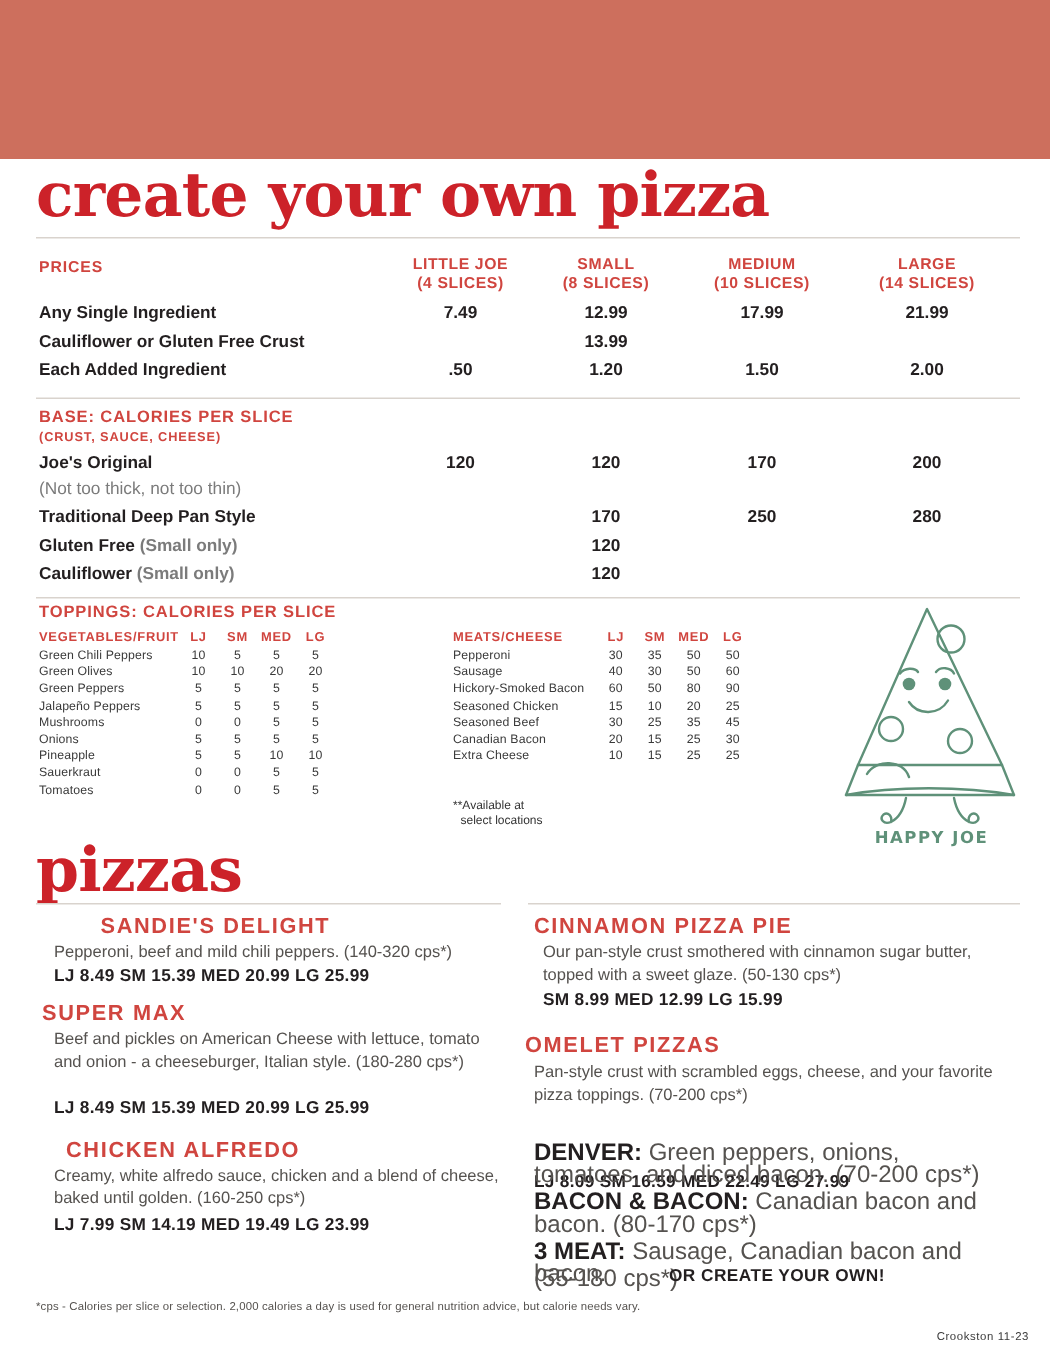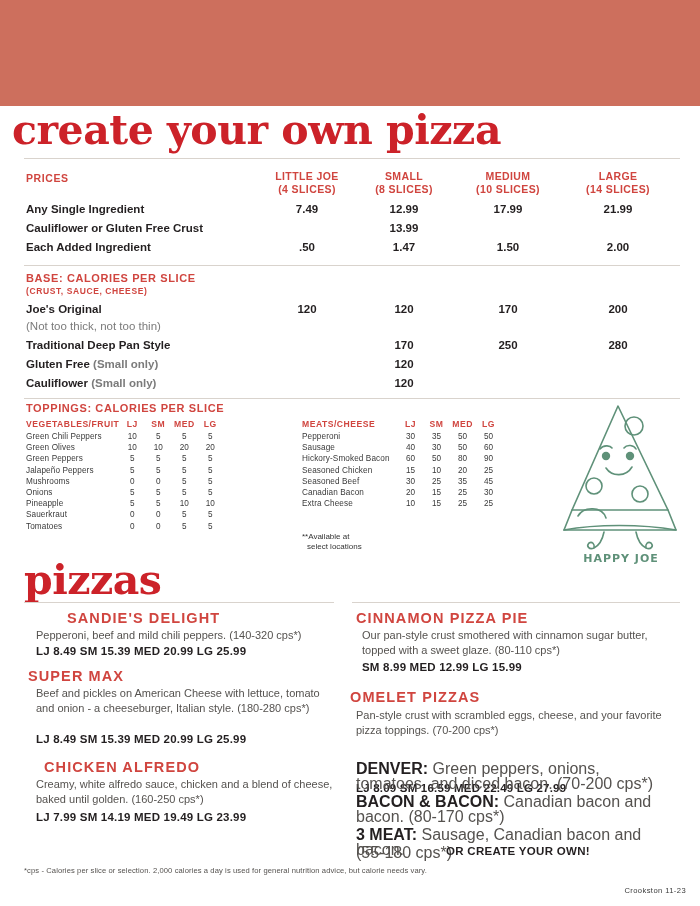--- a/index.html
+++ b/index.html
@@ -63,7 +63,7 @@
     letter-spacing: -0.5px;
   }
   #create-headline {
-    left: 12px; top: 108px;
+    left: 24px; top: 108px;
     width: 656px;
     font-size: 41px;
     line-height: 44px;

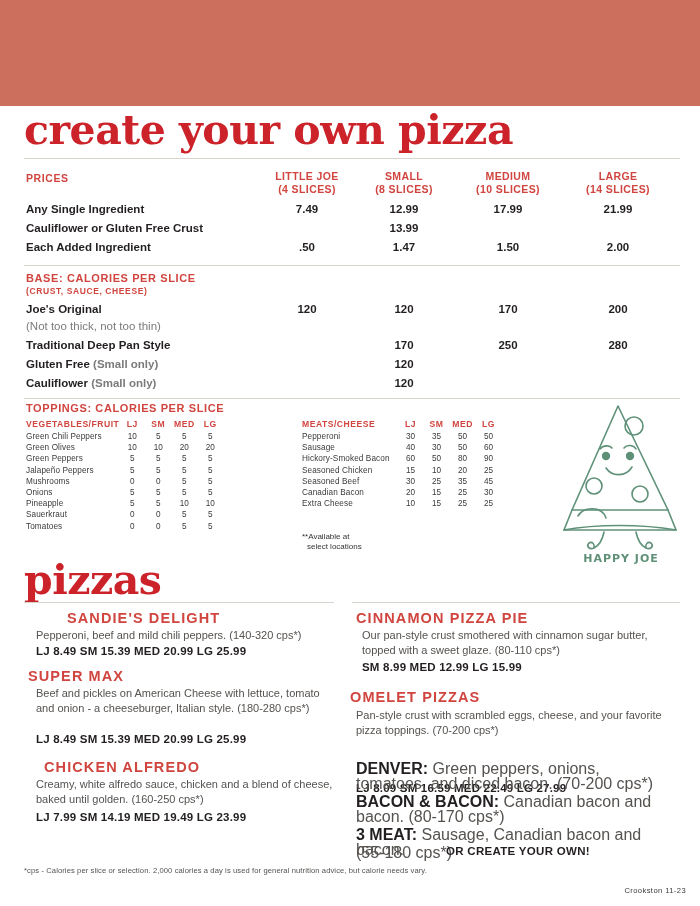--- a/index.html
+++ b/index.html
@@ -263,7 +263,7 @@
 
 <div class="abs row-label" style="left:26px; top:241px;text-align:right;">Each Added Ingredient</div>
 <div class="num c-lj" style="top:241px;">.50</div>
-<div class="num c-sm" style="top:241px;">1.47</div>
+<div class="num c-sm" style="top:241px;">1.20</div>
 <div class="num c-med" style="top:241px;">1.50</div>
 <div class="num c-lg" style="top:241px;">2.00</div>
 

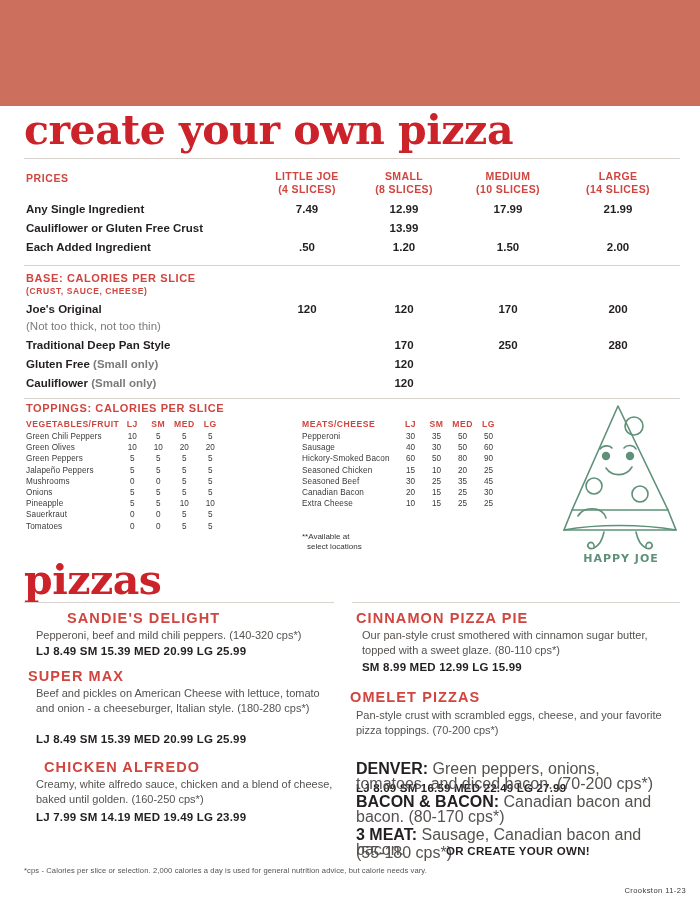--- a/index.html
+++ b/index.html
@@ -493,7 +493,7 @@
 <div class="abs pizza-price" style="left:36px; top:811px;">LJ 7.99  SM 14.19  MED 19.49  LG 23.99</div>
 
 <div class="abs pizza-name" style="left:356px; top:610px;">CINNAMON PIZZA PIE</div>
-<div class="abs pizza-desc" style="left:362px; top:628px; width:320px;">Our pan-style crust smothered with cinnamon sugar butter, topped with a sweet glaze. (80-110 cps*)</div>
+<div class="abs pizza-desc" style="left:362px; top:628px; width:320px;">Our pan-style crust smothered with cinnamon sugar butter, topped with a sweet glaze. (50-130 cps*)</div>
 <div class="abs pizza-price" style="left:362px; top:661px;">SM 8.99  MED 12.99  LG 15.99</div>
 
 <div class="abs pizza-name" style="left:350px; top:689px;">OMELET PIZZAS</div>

★ ★ ★ ★ ★ ★ ★

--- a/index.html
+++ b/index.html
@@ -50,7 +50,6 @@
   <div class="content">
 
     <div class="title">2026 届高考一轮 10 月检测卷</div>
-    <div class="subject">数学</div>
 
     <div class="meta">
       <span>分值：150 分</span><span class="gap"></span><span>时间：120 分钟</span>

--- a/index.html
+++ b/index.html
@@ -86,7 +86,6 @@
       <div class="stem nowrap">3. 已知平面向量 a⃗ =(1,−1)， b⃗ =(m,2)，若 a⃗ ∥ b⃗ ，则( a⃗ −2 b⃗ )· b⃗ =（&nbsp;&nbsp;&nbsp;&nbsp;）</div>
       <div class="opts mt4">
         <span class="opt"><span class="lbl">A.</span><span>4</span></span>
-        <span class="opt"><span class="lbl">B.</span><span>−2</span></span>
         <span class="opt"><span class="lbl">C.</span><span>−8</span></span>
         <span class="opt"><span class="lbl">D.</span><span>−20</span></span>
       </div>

★ ★ ★ ★ ★ ★ ★

» EXERCISE PROMPT: Look through the entries and return every line where "price" appears.

» SOLUTION TO THE EXERCISE:
 <div class="abs pizza-price" style="left:36px; top:811px;">LJ 7.99  SM 14.19  MED 19.49  LG 23.99</div>
 <div class="abs pizza-price" style="left:362px; top:661px;">SM 8.99  MED 12.99  LG 15.99</div>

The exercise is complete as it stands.